DIRECTIONS FOR THIS TASK: Extract only the lines from the start of the entries below to the line with "-100,7 +100,7 @@", inclusive; omit every picture.

PROVIDED ENTRIES:

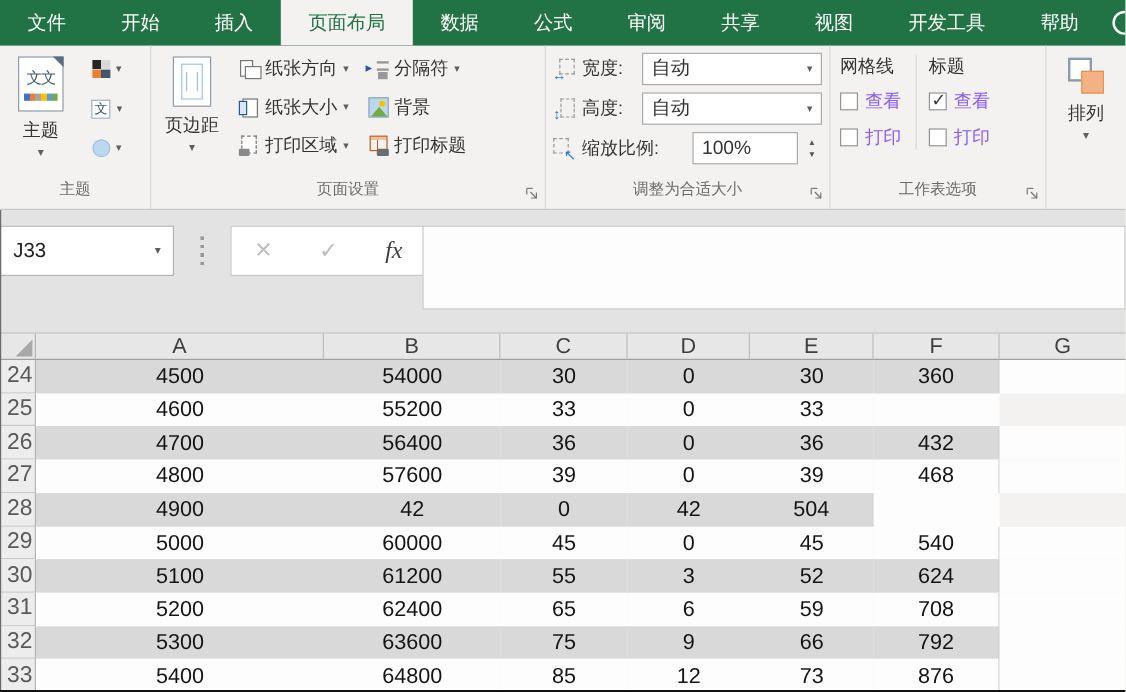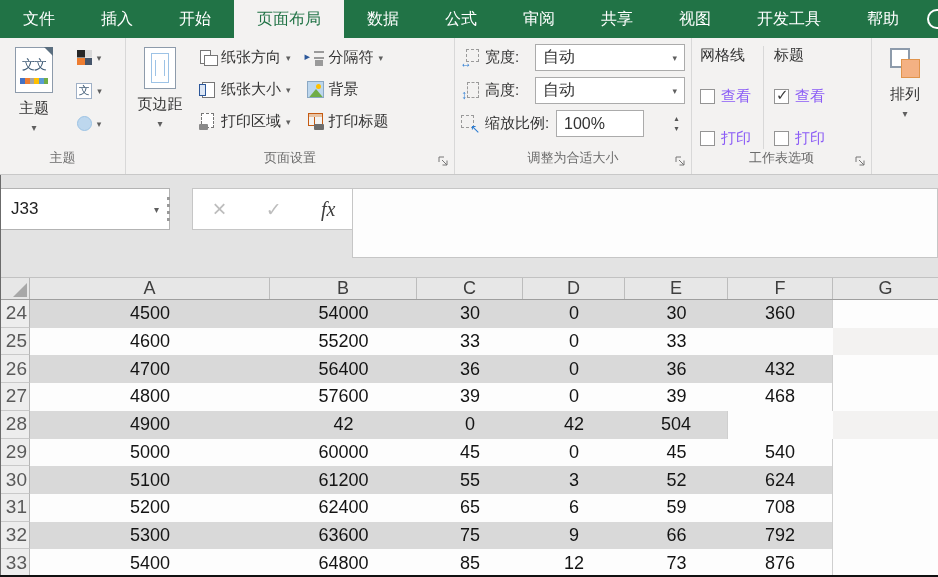--- a/index.html
+++ b/index.html
@@ -171,8 +171,8 @@
 <div class="tabbar">
   <div style="display:flex">
       <div class="tab">文件</div>
+      <div class="tab">开始</div>
       <div class="tab">插入</div>
-      <div class="tab">开始</div>
       <div class="tab active">页面布局</div>
       <div class="tab">数据</div>
       <div class="tab">公式</div>

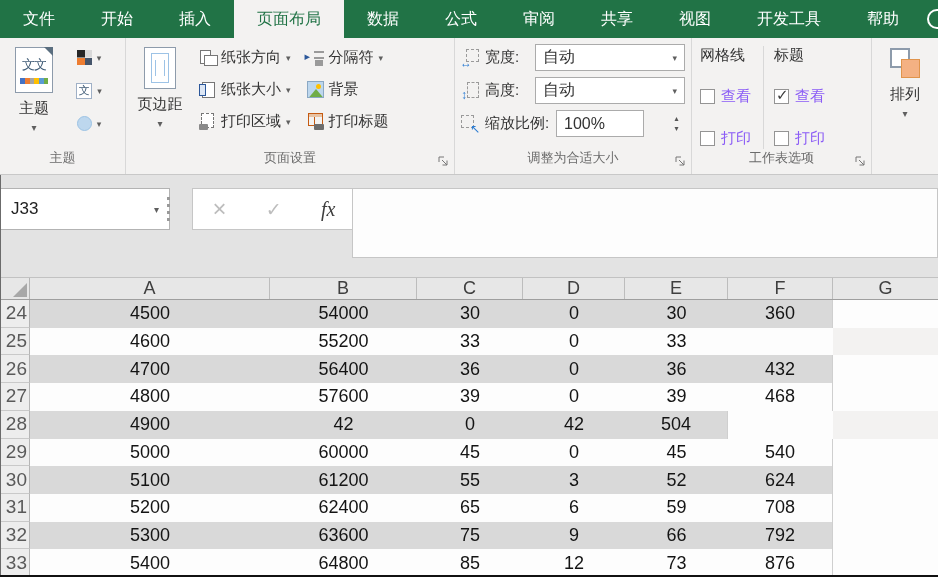--- a/index.html
+++ b/index.html
@@ -109,7 +109,7 @@
   
   .g-sheetopt { width:180px; }
   .socols { position:absolute; left:8px; top:8px; display:flex; }
-  .socol { display:flex; flex-direction:column; gap:20px; }
+  .socol { display:flex; flex-direction:column; gap:8px; }
   .sosep { width:1px; background:#d8d8d8; margin:0 10px 0 12px; }
   .sotitle { font-size:15px; color:#333; }
   .sorow { display:flex; align-items:center; gap:6px; height:22px; cursor:default; }

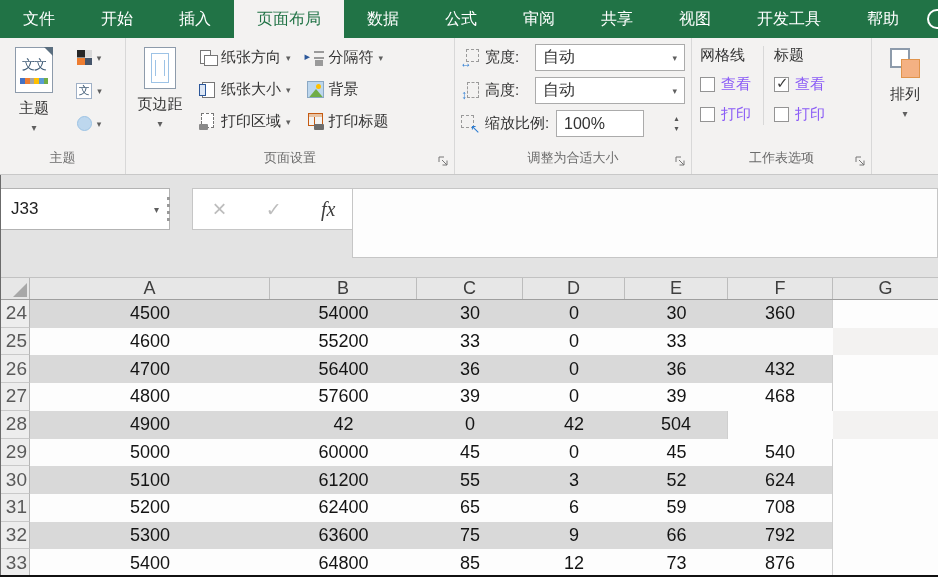--- a/index.html
+++ b/index.html
@@ -100,7 +100,7 @@
   .dropbox { margin-left:auto; width:150px; height:27px; background:#fff; border:1px solid #ababab;
     display:flex; align-items:center; padding:0 7px; font-size:16px; color:#333; }
   .dropbox .dd { margin-left:auto; }
-  .spingroup { margin-left:auto; display:flex; align-items:flex-start;gap:21px; }
+  .spingroup { margin-left:auto; display:flex; align-items:flex-start; }
   .spinbox { width:88px; height:27px; background:#fff; border:1px solid #ababab;
     display:flex; align-items:center; padding:0 7px; font-size:16px; color:#333; }
   .spinner { width:17px; height:27px; margin-left:3px; display:flex; flex-direction:column;

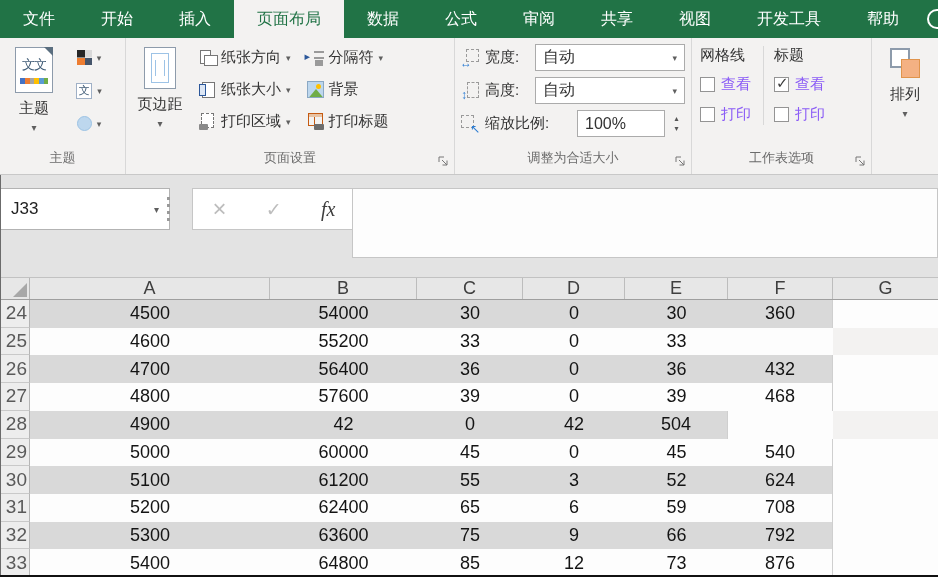--- a/index.html
+++ b/index.html
@@ -127,7 +127,7 @@
 
   
   .fstrip { position:relative; height:102px; background:#e3e3e3; }
-  .namebox { position:absolute; left:0; top:13px; width:170px; height:42px; background:#fff;
+  .namebox { position:absolute; left:0; top:13px; width:145px; height:42px; background:#fff;
     border:1px solid #b3b3b3; display:flex; align-items:center; padding:0 10px; font-size:17px; color:#222; }
   .namebox .dd { margin-left:auto; font-size:10px; }
   .dots { position:absolute; left:167px; top:22px; width:3px; height:25px;

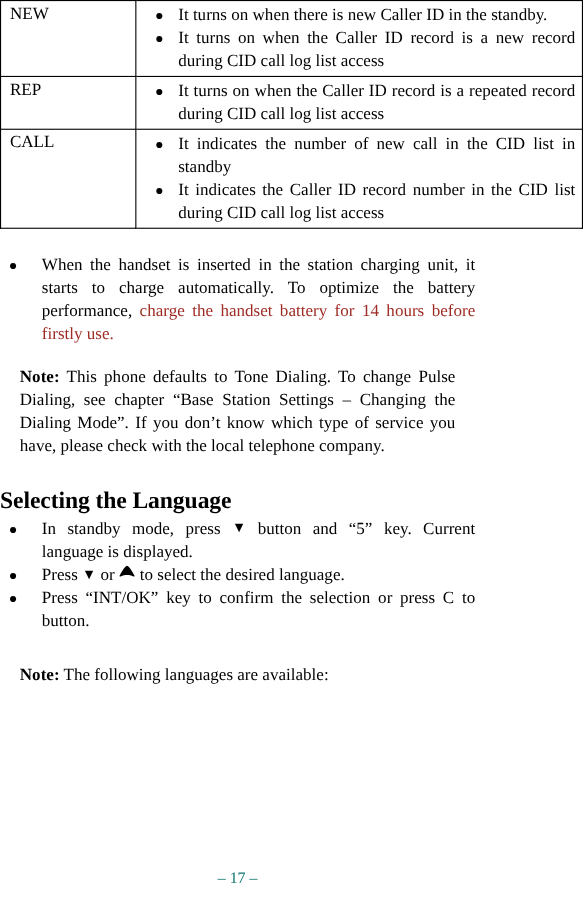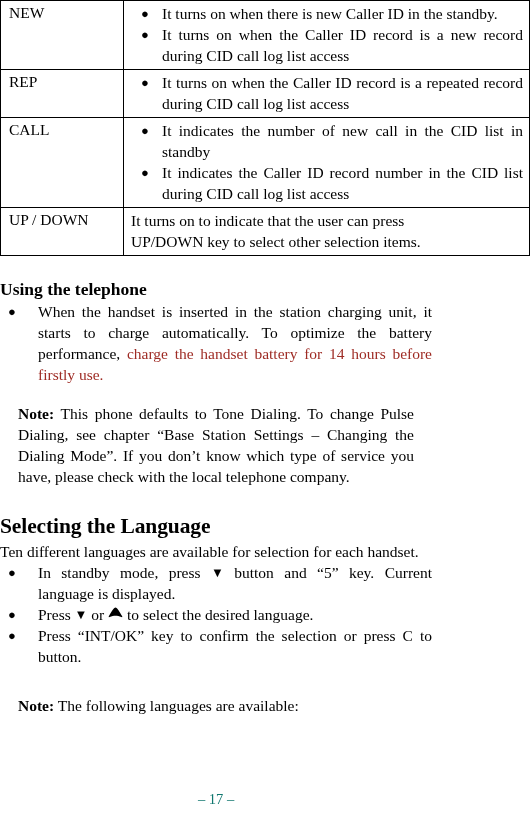--- a/index.html
+++ b/index.html
@@ -244,17 +244,6 @@
         </td>
       </tr>
 
-      <tr>
-        <td class="label-cell">
-          <span>UP / DOWN</span>
-        </td>
-        <td class="desc-cell">
-          <div class="plain-cell-text">
-            <div>It turns on to indicate that the user can press</div>
-            <div class="lastline">UP/DOWN key to select other selection items.</div>
-          </div>
-        </td>
-      </tr>
 
     </tbody>
   </table>

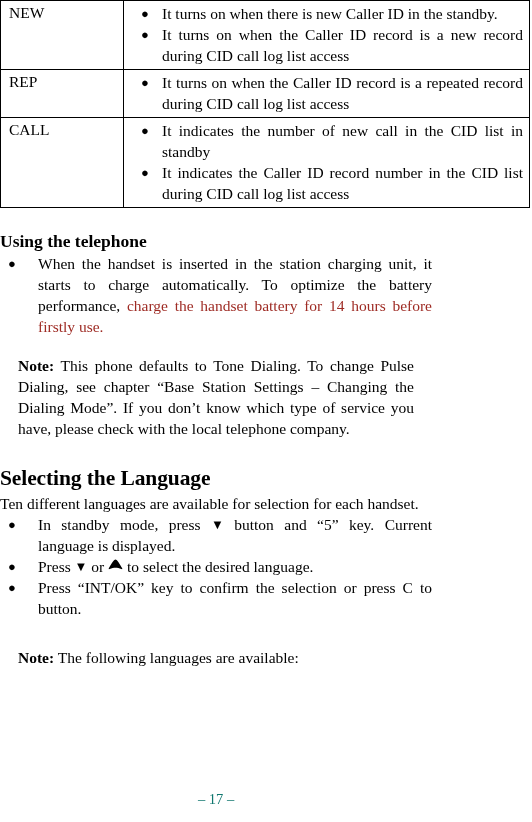--- a/index.html
+++ b/index.html
@@ -250,7 +250,6 @@
 
   <div class="spacer-after-table"></div>
 
-  <h2 class="doc-h2">Using the telephone</h2>
 
   <ul class="body-list">
     <li>

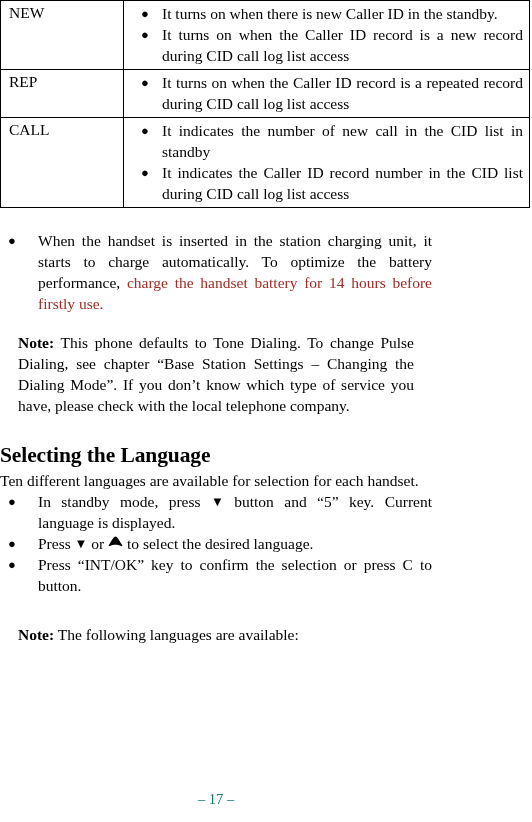--- a/index.html
+++ b/index.html
@@ -262,7 +262,6 @@
   <div class="gap-8"></div>
 
   <h1 class="doc-h1">Selecting the Language</h1>
-  <p class="para para-left">Ten different languages are available for selection for each handset.</p>
 
   <ul class="body-list">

ANSWER TO THE EXERCISE:
--- a/index.html
+++ b/index.html
@@ -171,8 +171,8 @@
 <div class="tabbar">
   <div style="display:flex">
       <div class="tab">文件</div>
+      <div class="tab">开始</div>
       <div class="tab">插入</div>
-      <div class="tab">开始</div>
       <div class="tab active">页面布局</div>
       <div class="tab">数据</div>
       <div class="tab">公式</div>

--- a/index.html
+++ b/index.html
@@ -109,7 +109,7 @@
   
   .g-sheetopt { width:180px; }
   .socols { position:absolute; left:8px; top:8px; display:flex; }
-  .socol { display:flex; flex-direction:column; gap:20px; }
+  .socol { display:flex; flex-direction:column; gap:8px; }
   .sosep { width:1px; background:#d8d8d8; margin:0 10px 0 12px; }
   .sotitle { font-size:15px; color:#333; }
   .sorow { display:flex; align-items:center; gap:6px; height:22px; cursor:default; }

--- a/index.html
+++ b/index.html
@@ -100,7 +100,7 @@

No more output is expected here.